The crucible of Jonathan Samuel Kent.
I can't speak for anyone else, but I felt like this issue played ZERO games and very rightly makes you uncomfortable and genuinely scared for Jon's situation on Earth-3. It's a legitimate trial by fire, and a test of a the sort of immutable will that would make Hal blush and Clark and Lois proud. It's mythic in its conception: trapped in a volcano prison while the mad god captor bares their soul at our young protagonist's feet. It's like something out of a Greek myth. Like waiting for a dragon to go to sleep before you escape its cave.
Also the imagery of Jon coming out from the volcano, ending up naked, and having to heal being symbolic of a rebirth/crossing of a threshold isn't lost on me.
Speaking more in terms of Superman: it's a warped and cracked look at our Clark. And I noticed that Ultraman's issues were basically those of our Clark deals with. This ties directly back to last issue where Jon was talking about the pressures that came with being Superman's son, and how he couldn't fully talk to Clark about it because he still saw him as infallible. Know it or not, Jon just learned how human his dad was in that via Ultraman of all people. It reminded me of how Waid recontexulized all of Superman's classic hand-ups in Irredeemable, and by proxy you "got" Clark more thanks to that book. What's kind of most messed up is that Ultraman seemed to care for Jon, and just wanted to talk to someone who could maybe understand him (somewhat similar to Jor-El).
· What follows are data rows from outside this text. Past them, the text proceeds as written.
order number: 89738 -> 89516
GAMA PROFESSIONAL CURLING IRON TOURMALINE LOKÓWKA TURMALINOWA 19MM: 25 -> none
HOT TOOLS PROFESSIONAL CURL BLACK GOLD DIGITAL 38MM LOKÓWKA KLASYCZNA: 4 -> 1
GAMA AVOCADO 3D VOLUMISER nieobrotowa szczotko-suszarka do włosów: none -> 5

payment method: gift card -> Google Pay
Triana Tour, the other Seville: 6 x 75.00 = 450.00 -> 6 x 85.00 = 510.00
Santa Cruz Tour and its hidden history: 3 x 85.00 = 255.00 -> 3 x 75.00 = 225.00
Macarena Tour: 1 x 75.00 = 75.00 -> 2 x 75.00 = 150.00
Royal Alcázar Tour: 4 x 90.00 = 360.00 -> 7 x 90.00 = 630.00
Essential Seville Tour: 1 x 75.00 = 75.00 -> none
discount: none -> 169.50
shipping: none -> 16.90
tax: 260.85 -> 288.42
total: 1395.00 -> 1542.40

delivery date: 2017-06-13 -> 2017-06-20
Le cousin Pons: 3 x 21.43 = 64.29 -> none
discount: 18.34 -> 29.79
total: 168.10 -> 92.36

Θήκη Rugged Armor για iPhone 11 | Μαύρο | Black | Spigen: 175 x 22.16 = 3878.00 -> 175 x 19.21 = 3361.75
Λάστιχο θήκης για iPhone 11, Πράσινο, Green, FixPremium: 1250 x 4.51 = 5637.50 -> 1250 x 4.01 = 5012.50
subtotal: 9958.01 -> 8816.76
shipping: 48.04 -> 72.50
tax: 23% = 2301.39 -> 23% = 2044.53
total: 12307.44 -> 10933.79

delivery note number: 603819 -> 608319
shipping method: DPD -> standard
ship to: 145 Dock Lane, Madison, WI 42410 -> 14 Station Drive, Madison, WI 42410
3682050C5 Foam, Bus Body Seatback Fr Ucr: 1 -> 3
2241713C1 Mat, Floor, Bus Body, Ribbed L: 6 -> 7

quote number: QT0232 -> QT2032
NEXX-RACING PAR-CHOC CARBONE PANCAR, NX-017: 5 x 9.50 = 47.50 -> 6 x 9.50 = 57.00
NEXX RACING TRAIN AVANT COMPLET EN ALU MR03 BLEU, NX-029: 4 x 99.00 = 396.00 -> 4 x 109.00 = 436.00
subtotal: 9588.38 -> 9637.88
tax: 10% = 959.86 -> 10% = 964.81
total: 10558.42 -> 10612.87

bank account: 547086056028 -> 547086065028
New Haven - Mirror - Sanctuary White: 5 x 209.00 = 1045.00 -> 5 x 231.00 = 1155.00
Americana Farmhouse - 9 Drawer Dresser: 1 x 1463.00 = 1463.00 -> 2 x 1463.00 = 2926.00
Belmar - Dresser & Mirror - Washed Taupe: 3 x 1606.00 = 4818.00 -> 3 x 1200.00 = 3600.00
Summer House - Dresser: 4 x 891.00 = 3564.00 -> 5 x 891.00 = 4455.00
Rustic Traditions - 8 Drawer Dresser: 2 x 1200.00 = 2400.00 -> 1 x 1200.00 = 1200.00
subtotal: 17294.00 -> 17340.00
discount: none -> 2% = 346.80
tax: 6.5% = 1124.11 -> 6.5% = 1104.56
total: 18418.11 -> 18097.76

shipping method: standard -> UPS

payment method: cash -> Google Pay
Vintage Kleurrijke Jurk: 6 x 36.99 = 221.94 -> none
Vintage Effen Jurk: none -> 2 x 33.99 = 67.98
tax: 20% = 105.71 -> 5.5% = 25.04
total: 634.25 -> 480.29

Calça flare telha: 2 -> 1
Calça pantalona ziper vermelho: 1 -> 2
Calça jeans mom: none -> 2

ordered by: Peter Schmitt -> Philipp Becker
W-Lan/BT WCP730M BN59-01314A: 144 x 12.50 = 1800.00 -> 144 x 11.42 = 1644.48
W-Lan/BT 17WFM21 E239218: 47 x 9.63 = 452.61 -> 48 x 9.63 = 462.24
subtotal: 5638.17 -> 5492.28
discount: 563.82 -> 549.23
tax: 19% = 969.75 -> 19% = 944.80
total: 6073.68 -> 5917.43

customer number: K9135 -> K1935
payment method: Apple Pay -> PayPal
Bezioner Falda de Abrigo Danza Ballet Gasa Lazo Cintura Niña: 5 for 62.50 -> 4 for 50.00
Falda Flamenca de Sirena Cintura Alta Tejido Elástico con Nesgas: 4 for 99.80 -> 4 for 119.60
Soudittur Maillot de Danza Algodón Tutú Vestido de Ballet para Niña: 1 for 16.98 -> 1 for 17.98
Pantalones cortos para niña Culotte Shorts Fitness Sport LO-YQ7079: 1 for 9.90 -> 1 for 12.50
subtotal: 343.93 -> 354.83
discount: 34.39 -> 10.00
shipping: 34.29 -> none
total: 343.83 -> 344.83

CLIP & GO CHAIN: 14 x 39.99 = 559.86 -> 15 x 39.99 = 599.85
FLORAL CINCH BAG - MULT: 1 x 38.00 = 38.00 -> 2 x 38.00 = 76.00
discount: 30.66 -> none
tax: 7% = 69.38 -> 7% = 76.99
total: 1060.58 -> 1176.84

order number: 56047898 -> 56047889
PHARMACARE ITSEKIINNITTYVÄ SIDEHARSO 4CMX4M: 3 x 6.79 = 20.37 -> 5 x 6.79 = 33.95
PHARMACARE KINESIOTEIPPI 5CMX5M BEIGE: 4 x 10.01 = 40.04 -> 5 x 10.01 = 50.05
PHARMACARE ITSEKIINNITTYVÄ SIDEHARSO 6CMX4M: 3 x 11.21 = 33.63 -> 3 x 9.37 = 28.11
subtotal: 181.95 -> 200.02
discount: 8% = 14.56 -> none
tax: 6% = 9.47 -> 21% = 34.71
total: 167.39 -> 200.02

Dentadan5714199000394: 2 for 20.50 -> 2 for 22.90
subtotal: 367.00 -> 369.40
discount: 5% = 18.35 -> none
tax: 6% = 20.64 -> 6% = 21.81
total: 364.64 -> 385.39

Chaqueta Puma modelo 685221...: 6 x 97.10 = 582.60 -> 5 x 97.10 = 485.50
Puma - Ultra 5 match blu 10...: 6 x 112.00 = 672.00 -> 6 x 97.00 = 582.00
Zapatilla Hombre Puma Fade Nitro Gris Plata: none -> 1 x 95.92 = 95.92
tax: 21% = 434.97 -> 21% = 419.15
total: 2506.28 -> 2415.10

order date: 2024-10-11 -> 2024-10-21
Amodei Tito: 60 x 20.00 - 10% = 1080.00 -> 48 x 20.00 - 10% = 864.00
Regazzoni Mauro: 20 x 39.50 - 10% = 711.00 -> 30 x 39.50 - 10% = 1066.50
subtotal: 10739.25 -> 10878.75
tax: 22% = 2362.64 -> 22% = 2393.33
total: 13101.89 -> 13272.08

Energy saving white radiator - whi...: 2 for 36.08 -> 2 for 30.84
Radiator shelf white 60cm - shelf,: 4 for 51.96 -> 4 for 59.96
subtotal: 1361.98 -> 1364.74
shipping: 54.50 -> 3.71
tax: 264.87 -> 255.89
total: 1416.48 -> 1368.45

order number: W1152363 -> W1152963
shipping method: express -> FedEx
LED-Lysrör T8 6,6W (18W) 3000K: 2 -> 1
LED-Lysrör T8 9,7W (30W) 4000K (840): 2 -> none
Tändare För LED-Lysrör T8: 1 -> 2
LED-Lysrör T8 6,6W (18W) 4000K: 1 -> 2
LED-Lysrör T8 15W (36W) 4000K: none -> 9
I tend not to say "badass" often, but Jon getting out of the trap was freakin badass, and was a great set of durability, healing, and solar reserve feats to boot (if you're keeping track of that stuff). The kids ingenuity and overall smarts on full display here.
Geez my heart legitimately broke for Clark and Lois having to hear this. But the kid is something to be proud of, man. If he was ever gonna turn evil it would've been here. And to think, the little dude thought he couldn't live up to his genes.